Netherlands vs Slovakia: Holland supporters dress up at the World  Cup 2010

The cruelest World

Rooney, Messi and Cristiano, three figures who represent the face of defeat

EL PAÍS – JOHN CARLIN – Ciudad del Cabo (English Translation)

Some people want to abolish bullfighting. After three weeks of football so brutal intensity, one wonders if perhaps it should end with the World of excessive cruelty to humans.

It is assumed that the World Cup is cause for celebration and joy, but South Africa has touched the edge of suffering that a person is capable of withstanding without bloodshed. We have witnessed one disaster after another, starting with France, a nation whose racial fissures have been exposed after the ignominious departure of your choice, and ending with the dramatic fall of Ghana, Argentina and Brazil.

In between, we have seen the terrible disappointment of the Italian players, crying on the field as orphans abandoned after being eliminated in the group stage.
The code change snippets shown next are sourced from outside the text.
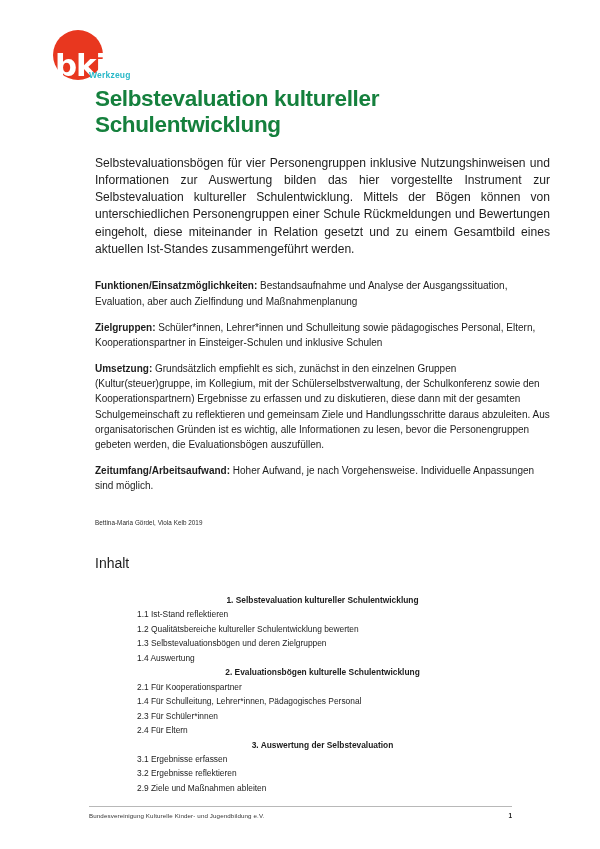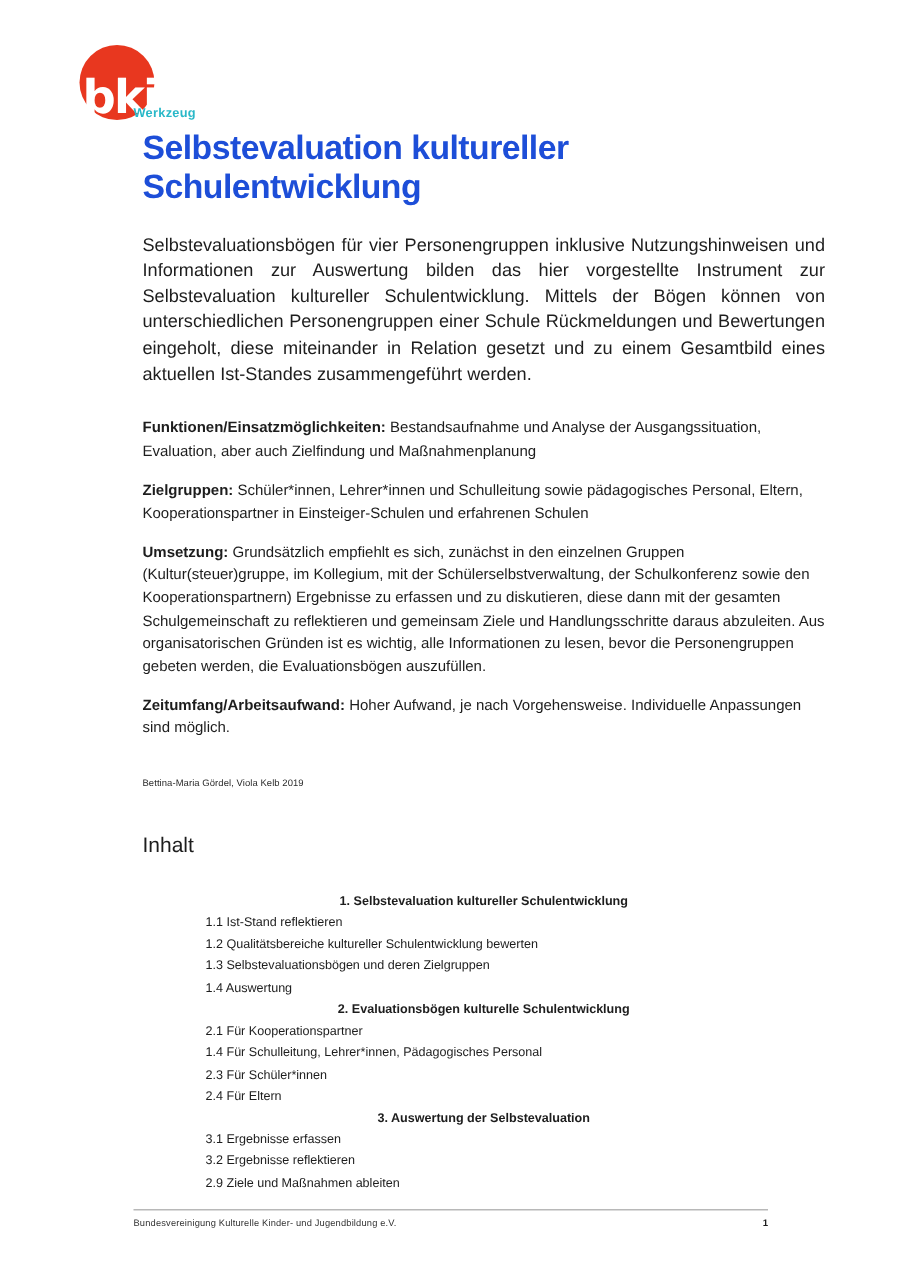--- a/index.html
+++ b/index.html
@@ -72,21 +72,21 @@
     top: 86px;
     width: 455px;
   }
 
   .doc-title {
     font-family: "Liberation Sans", sans-serif;
     font-size: 22.5px;
     font-weight: 700;
     line-height: 1.17;
     letter-spacing: -0.35px;
-    color: #1d4ed8;
+    color: #15803d;
     margin: 0 0 16px 0;
   }
 
   .lead {
     font-family: "Liberation Sans", sans-serif;
     font-size: 12.1px;
     line-height: 1.43;
     color: #1d1d1d;
     margin: 0 0 20px 0;
     text-align: justify;
@@ -193,21 +193,21 @@
   <div class="content">
     <h1 class="doc-title">Selbstevaluation kultureller Schulentwicklung</h1>
 
     <p class="lead">Selbstevaluationsbögen für vier Personengruppen inklusive Nutzungshinweisen und Informationen zur Auswertung bilden das hier vorgestellte Instrument zur Selbstevaluation kultureller Schulentwicklung. Mittels der Bögen können von unterschiedlichen Personengruppen einer Schule Rückmeldungen und Bewertungen eingeholt, diese miteinander in Relation gesetzt und zu einem Gesamtbild eines aktuellen Ist-Standes zusammengeführt werden.</p>
 
     <div>
       <p class="meta-block">
         <b>Funktionen/Einsatzmöglichkeiten:</b><span> Bestandsaufnahme und Analyse der Ausgangssituation, Evaluation, aber auch Zielfindung und Maßnahmenplanung</span>
       </p>
       <p class="meta-block">
-        <b>Zielgruppen:</b><span> Schüler*innen, Lehrer*innen und Schulleitung sowie pädagogisches Personal, Eltern, Kooperationspartner in Einsteiger-Schulen und erfahrenen Schulen</span>
+        <b>Zielgruppen:</b><span> Schüler*innen, Lehrer*innen und Schulleitung sowie pädagogisches Personal, Eltern, Kooperationspartner in Einsteiger-Schulen und inklusive Schulen</span>
       </p>
       <p class="meta-block">
         <b>Umsetzung:</b><span> Grundsätzlich empfiehlt es sich, zunächst in den einzelnen Gruppen (Kultur(steuer)gruppe, im Kollegium, mit der Schülerselbstverwaltung, der Schulkonferenz sowie den Kooperationspartnern) Ergebnisse zu erfassen und zu diskutieren, diese dann mit der gesamten Schulgemeinschaft zu reflektieren und gemeinsam Ziele und Handlungsschritte daraus abzuleiten. Aus organisatorischen Gründen ist es wichtig, alle Informationen zu lesen, bevor die Personengruppen gebeten werden, die Evaluationsbögen auszufüllen.</span>
       </p>
       <p class="meta-block">
         <b>Zeitumfang/Arbeitsaufwand:</b><span> Hoher Aufwand, je nach Vorgehensweise. Individuelle Anpassungen sind möglich.</span>
       </p>
     </div>
 
     <p class="authors">Bettina-Maria Gördel, Viola Kelb 2019</p>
And the miserable and angry farewell for England, whose chances of winning the nation that invented the sport had invested, as always, tragically disproportionate expectations.

Sure. Defeat is part of football and the World Cup is, by definition, a litany of sorrows. But how unusual this in South Africa what is unprecedented is the Everest or Kilimanjaro, which so many great teams and so many famous people have fallen to earth.

Cristiano Ronaldo, considered by the most ignorant of the footballing masses as the best player in the world did nothing, except freaky score a goal against North Korea, and ended the World “broken” in his own words, and despised by their own countrymen. Wayne Rooney, another myth abruptly made man, was the big loser of an England game in the style of Franz Beckenbauer correctly characterized as “primitive.” Lionel Messi, has the most talent of the three, could do nothing against a Germany that exposed so ruthlessly efficient chaos and improvisation is going on in the minds of Maradona, for consistency tactics.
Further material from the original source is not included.